RGBA to BGRA (and back again)

oex · May 24, 2010, 01:31:00 AM

Hey guys, I gotta write this at some point but I didnt want to deny you the chance to go to town on it.... I couldnt find it on the search tool and it's a bit of an easy fun one :lol.... I suggest testing on 1280x1024 for timings, SSE perfect task (I think).... :bg.... Is there a default testbed, if not can we add a sticky one? I could rip out the guts of one of JJs previous ones maybe? (I would try and do it humanely :lol)

Farabi · May 25, 2010, 02:10:53 AM

For speed what is important is the bit depth value. I prefer 24 or 32-bit.

Neo · May 25, 2010, 03:19:10 AM

Actually, it sounds like a perfect task for the BSWAP instruction, but you might be able to use PSHUFB to do 4 at once.
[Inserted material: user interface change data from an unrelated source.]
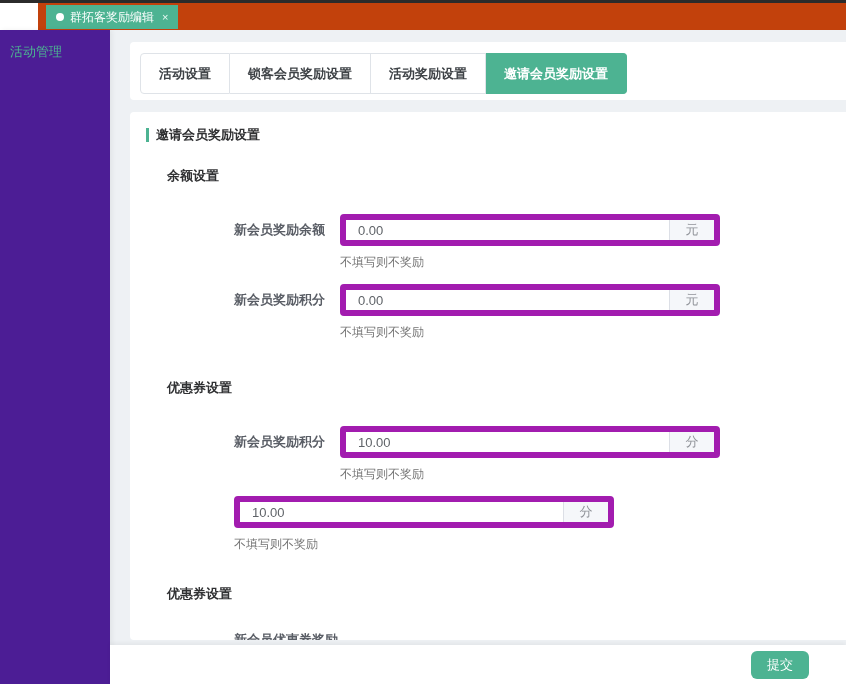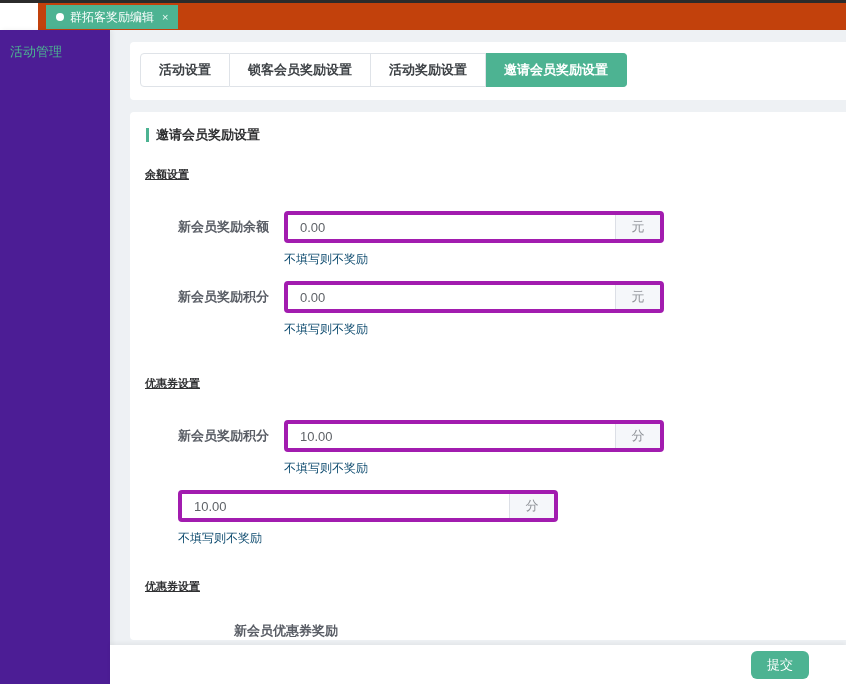--- a/index.html
+++ b/index.html
@@ -19,49 +19,49 @@
   
   .content-bg { position:absolute; left:110px; top:30px; right:0; bottom:0; background:#eef1f4; }
   .sidebar { position:absolute; left:0; top:30px; width:110px; bottom:0; background:#4c1d95;
     box-shadow:2px 0 5px rgba(0,0,0,0.06); }
   .sidebar-item { padding:13px 10px; font-size:13px; color:#4db392; cursor:pointer; }
 
   
   .tabs-card { position:absolute; left:130px; top:42px; right:0; height:58px; background:#fff;
     border-radius:4px 0 0 4px; }
   .btn-group { position:absolute; left:10px; top:11px; display:flex; }
-  .btn-group .seg { height:34px; padding:0 18px; background:#fff; border:1px solid #dfe3e8; border-left:none;
+  .btn-group .seg { height:41px; padding:0 18px; background:#fff; border:1px solid #dfe3e8; border-left:none;
     font-size:13px; font-weight:bold; color:#3f4347; display:flex; align-items:center; cursor:pointer;
     font-family:"Liberation Sans","DejaVu Sans",sans-serif; }
   .btn-group .seg:first-child { border-left:1px solid #dfe3e8; border-radius:4px 0 0 4px; }
   .btn-group .seg:last-child { border-radius:0 4px 4px 0; }
   .btn-group .seg.active { background:#4db392; border-color:#4db392; color:#fff; }
 
   
   .form-card { position:absolute; left:130px; top:112px; right:0; height:528px; background:#fff;
     border-radius:4px 0 0 4px; overflow:hidden; }
   .card-header { display:flex; align-items:center; gap:7px; margin:14px 0 0 16px; }
   .green-bar { width:3px; height:14px; background:#4db392; }
   .card-header .title { font-size:13px; font-weight:bold; color:#303133; }
 
-  .section-title { margin:23px 0 0 15px; font-size:11px; font-weight:bold; color:#303133;text-decoration:underline; }
+  .section-title { margin:23px 0 0 37px; font-size:13px; font-weight:bold; color:#303133; }
   .section-title.points { margin-top:38px; }
   .section-title.coupon { margin-top:32px; }
 
-  .form-row { display:flex; margin-left:48px; margin-top:29px; }
+  .form-row { display:flex; margin-left:104px; margin-top:29px; }
   .form-row.tight { margin-top:13px; }
   .row-label { width:106px; font-size:13px; font-weight:bold; color:#5a5e66; line-height:32px; }
   .row-main { display:flex; flex-direction:column; }
-  .input-group { display:flex; width:380px; height:32px; border:4px solid #a21caf; border-radius:4px;
+  .input-group { display:flex; width:380px; height:32px; border:6px solid #a21caf; border-radius:4px;
     overflow:hidden; background:#fff; }
   .input-group input { flex:1; border:none; outline:none; padding:0 12px; font-size:13px; color:#5f6368;
     font-family:"Liberation Sans","DejaVu Sans",sans-serif; }
   .unit { width:45px; background:#f5f7fa; border-left:1px solid #dcdfe6; color:#909399;
     display:flex; align-items:center; justify-content:center; font-size:13px; }
-  .help { font-size:12px; color:#0c4a6e; margin-top:8px; }
+  .help { font-size:12px; color:#737373; margin-top:8px; }
 
   .coupon-label { margin:28px 0 0 104px; font-size:13px; font-weight:bold; color:#5a5e66; }
 
   
   .footer { position:absolute; left:110px; right:0; bottom:0; height:39px; background:#fff;
     box-shadow:0 -2px 4px rgba(0,0,0,0.05); }
   .submit-btn { position:absolute; right:37px; top:6px; width:58px; height:28px; background:#4db392;
     border:none; border-radius:6px; color:#fff; font-size:13px; cursor:pointer;
     font-family:"Liberation Sans","DejaVu Sans",sans-serif; }
 </style>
I'm not sure on their relative timings.

dedndave · May 25, 2010, 01:44:40 PM

SSE would definately be faster if everything is aligned properly :P

Farabi · May 26, 2010, 03:06:23 AM

Is SSE really that faster?
What is the average timing between mov with movq?

Neo · May 26, 2010, 05:55:46 AM

Looks like BSWAP has longer latency and same throughput (depending on the CPU), so PSHUFB should probably be about 4x faster overall in well-optimized code (i.e. throughput-bound). :bg

MichaelW · May 26, 2010, 06:08:14 AM

Using only integer instructions and running on a P3 I can't get below about 4 cycles per pixel.

Code Select


;=====================================================================
    include \masm32\include\masm32rt.inc
    .686
    include \masm32\macros\timers.asm
;=====================================================================
    .data
      buffer dd 1000 dup(0)
    .code
;=====================================================================
start:
;=====================================================================

    lea edi, buffer

    invoke Sleep, 3000

    counter_begin 1000, HIGH_PRIORITY_CLASS
        mov ecx, 1000-1
      @@:
        UF=4
        DISP=0
        REPEAT UF
          mov eax, [edi+ecx*4+DISP]
          mov edx, eax
          bswap eax
          and edx, 0ff000000h
          shr eax, 8
          or eax, edx
          mov [edi+ecx*4+DISP], eax
          DISP=DISP+4
        ENDM
        sub ecx,UF
        jns @B
    counter_end
    print ustr$(eax)," cycles",13,10

    counter_begin 1000, HIGH_PRIORITY_CLASS
    counter_end
    print ustr$(eax)," cycles",13,10,13,10

    inkey "Press any key to exit..."
    exit
;=====================================================================
end start

It would be interesting to see how much faster a version based on PSHUFD would be.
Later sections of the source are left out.